Les Variations Goldberg : un aperçu discographique

J’avais parlé des Variations Goldberg ici il y a quelque temps. Ces variations sont parmi les plus célèbres de l’histoire de la musique ; elles sont très enregistrées. Jouées de nos jours au clavecin comme au piano, il en existe également toutes sortes d’arrangements étonnants (orgue, trio violon alto violoncelle, harpe, trio de clarinettes, deux violes de gambe…). On doit plus ou moins facilement trouver 200 interprétations et plus de ces variations, depuis la pionnière Landowska dans les années 1930.

Au fil des années, ayant une tendresse particulière pour le morceau, j’ai acquis certaines des belles versions de la discographie. Il ne doit pas m’en manquer beaucoup. J’ai aussi eu l’occasion d’entendre parmi les pires, et par des interprètes que j’aime beaucoup (Keith Jarrett au clavecin, par exemple). Contentons-nous du meilleur et taisons le médiocre.

De quoi s’agit-il ? Une aria qui énonce le thème à la basse, 30 variations, et reprise de l’aria. Les variations sont de trois types : pièce de caractère, pièce de virtuosité et canon, le tout dans une écriture à trois voix (sauf le quodlibet, dernière variation, qui est à quatre voix). Les enjeux sont donc multiples pour l’interprète : avoir des doigts, faire entendre l’écriture contrapuntique, caractériser les pièces à bon escient, avoir le sens de l’architecture du morceau pour en assurer la cohérence d’ensemble. Il s’agit aussi de ne pas lasser : si on fait toutes les reprises, il faut environ une heure et quart pour jouer l’ensemble.

A tout seigneur tout honneur : Glenn Gould. S’il n’est pas le premier à avoir enregistré le morceau, il a vendu son enregistrement de 1955 à des millions d’exemplaires, ce qui l’a fait connaître en même temps que les variations. Il existe plusieurs enregistrements de Gould, tous au piano. Ceux que je connais : 1954 (radio, oubliable), 1955 (hypervirtuose, bondissant, en un mot jouissif), 1959 (live à Salzbourg, lumineux et souverain), 1981 (quelques mois avant de mourir ; l’aria semble désespérée mais l’ensemble, même si l’interprète s’est un peu assagi, n’a rien perdu de sa cohérence et du côté dansant par rapport à la version de 1955).
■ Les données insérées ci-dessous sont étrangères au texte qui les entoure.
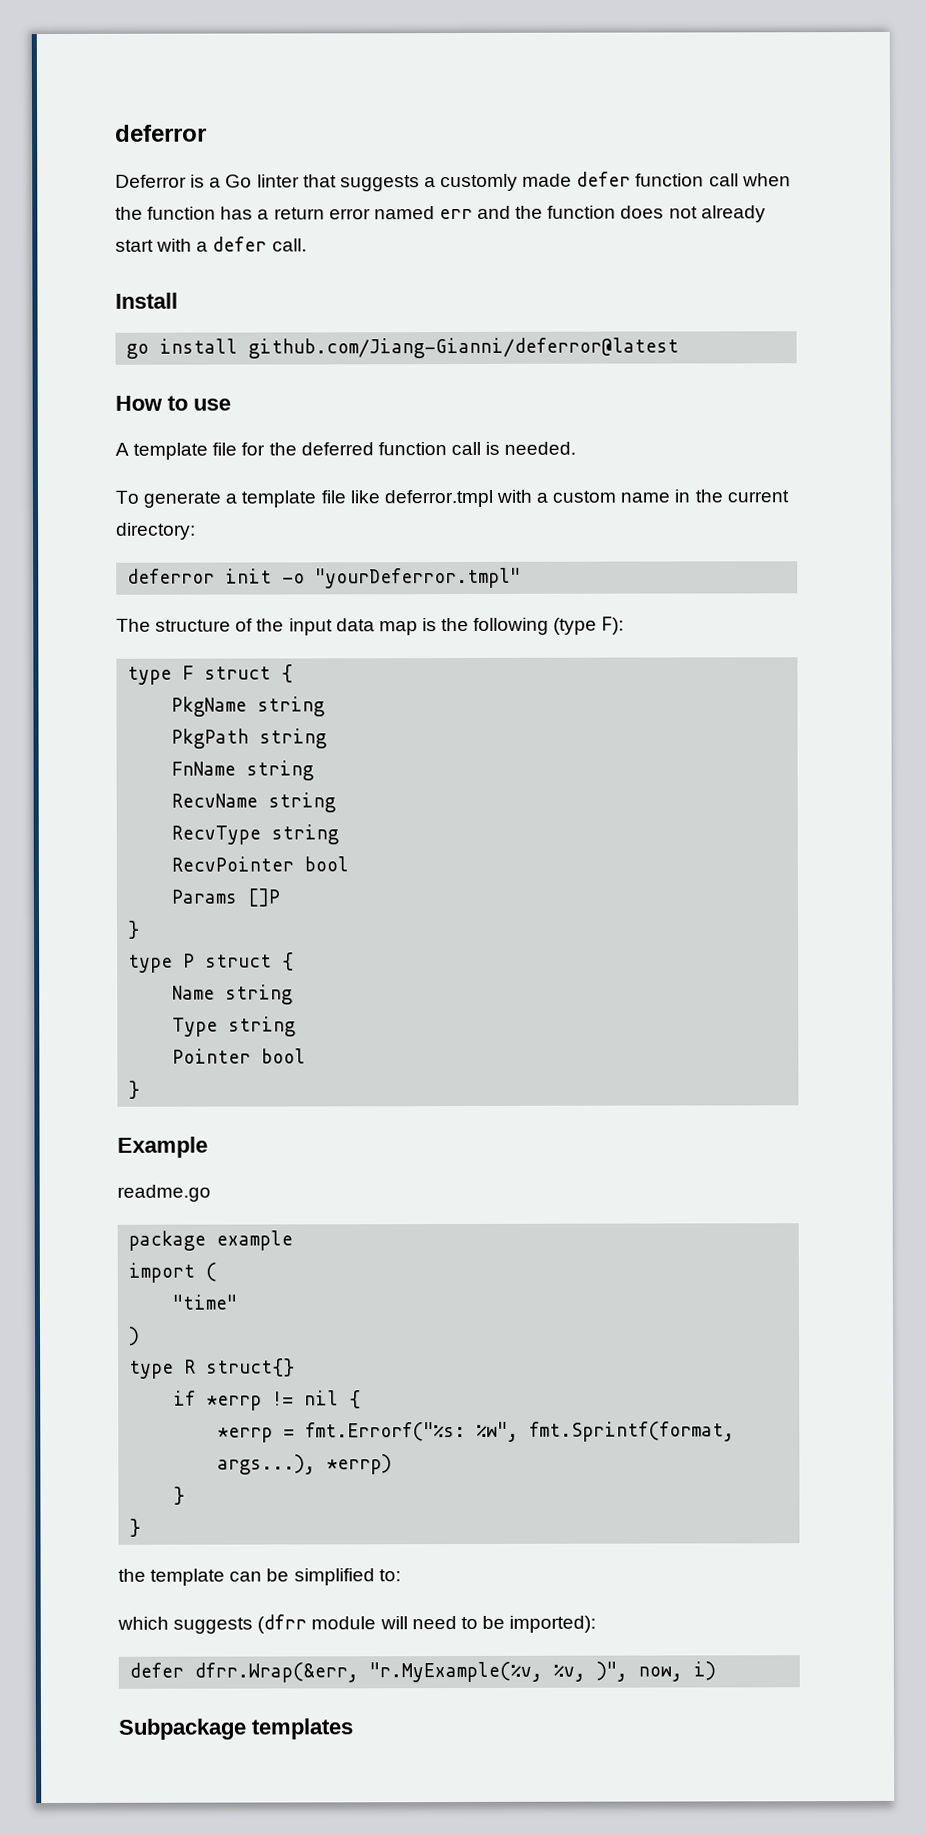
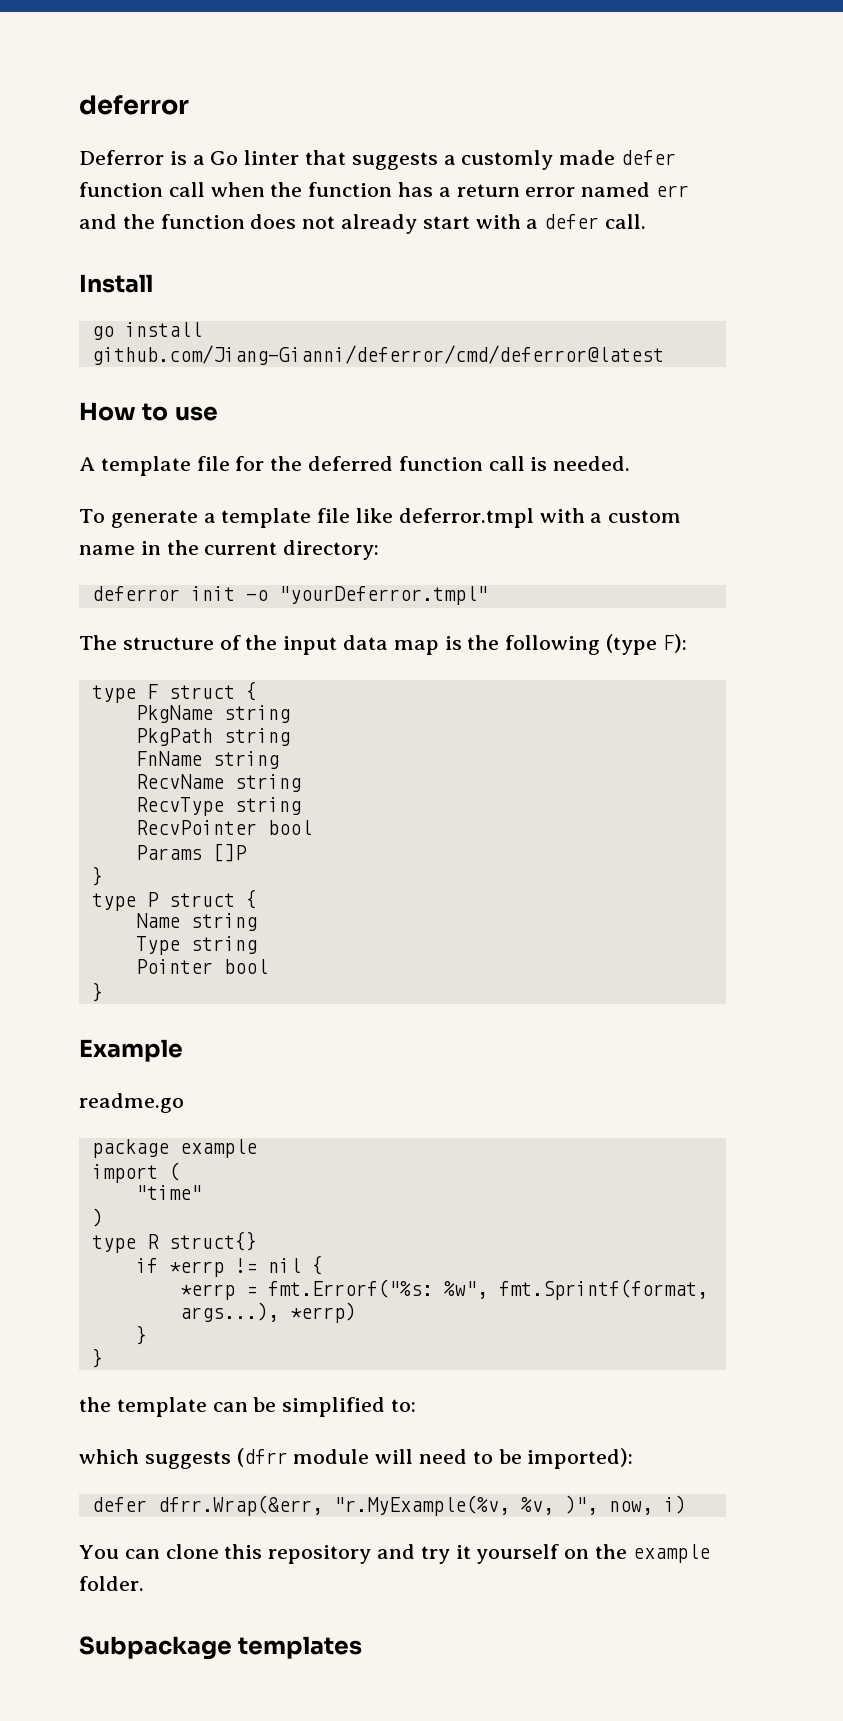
- go install github.com/Jiang-Gianni/deferror@latest
+ go install github.com/Jiang-Gianni/deferror/cmd/deferror@latest
+ You can clone this repository and try it yourself on the example folder.

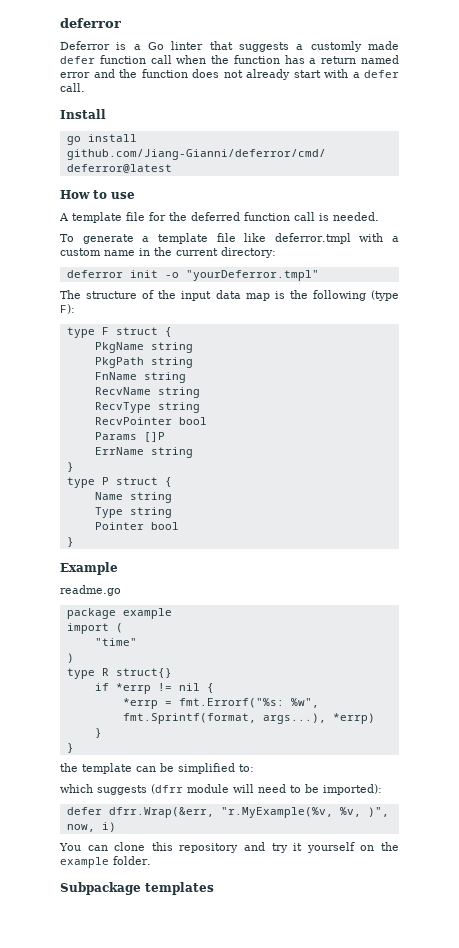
- Deferror is a Go linter that suggests a customly made defer function call when the function has a return error named err and the function does not already start with a defer call.
+ Deferror is a Go linter that suggests a customly made defer function call when the function has a return named error and the function does not already start with a defer call.
+ ErrName string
Les grandes versions historiques : Landowska 1933 (au clavecin, ferme et rugueux, clavecin Bontempi et qui sonne plus fort que bien des pianos), Arrau 1942 (au piano, grande classe, hauteur de vue un peu sévère mais pas toujours respectueux du texte), Walcha 1961 (au clavecin, aéré et ouvert), Yudina (1968, russe, de la poigne).

Les grandes versions au clavecin : Ross 1985 et 1988 (superbes de franchise et d’allant), Verlet 1992, Hantaï 1992 et 2003 (pour le sens de la construction notamment), Suzuki 1997, Frisch 2000 (simplicité et clarté).

Les grandes versions au piano : Tipo 1986 et Barenboïm 1989 (façon grand piano romantique), Gavrilov 1992 (très virtuose machine à écrire) Dershavina 1994, Tureck 1998 (sophistiqué et maniéré mais d’une grande pureté sonore) Koroliov 1999 (le sens du contrepoint et du chant), Perahia 2000 (d’un classicisme et d’un équilibre solaires), Dinnerstein 2009 (comme une caresse, sur le ton de la confidence).

Si on m’en laissait quatre, je garderais Ross (1985), Frisch (2000), Gould (1959) et Perahia (2000).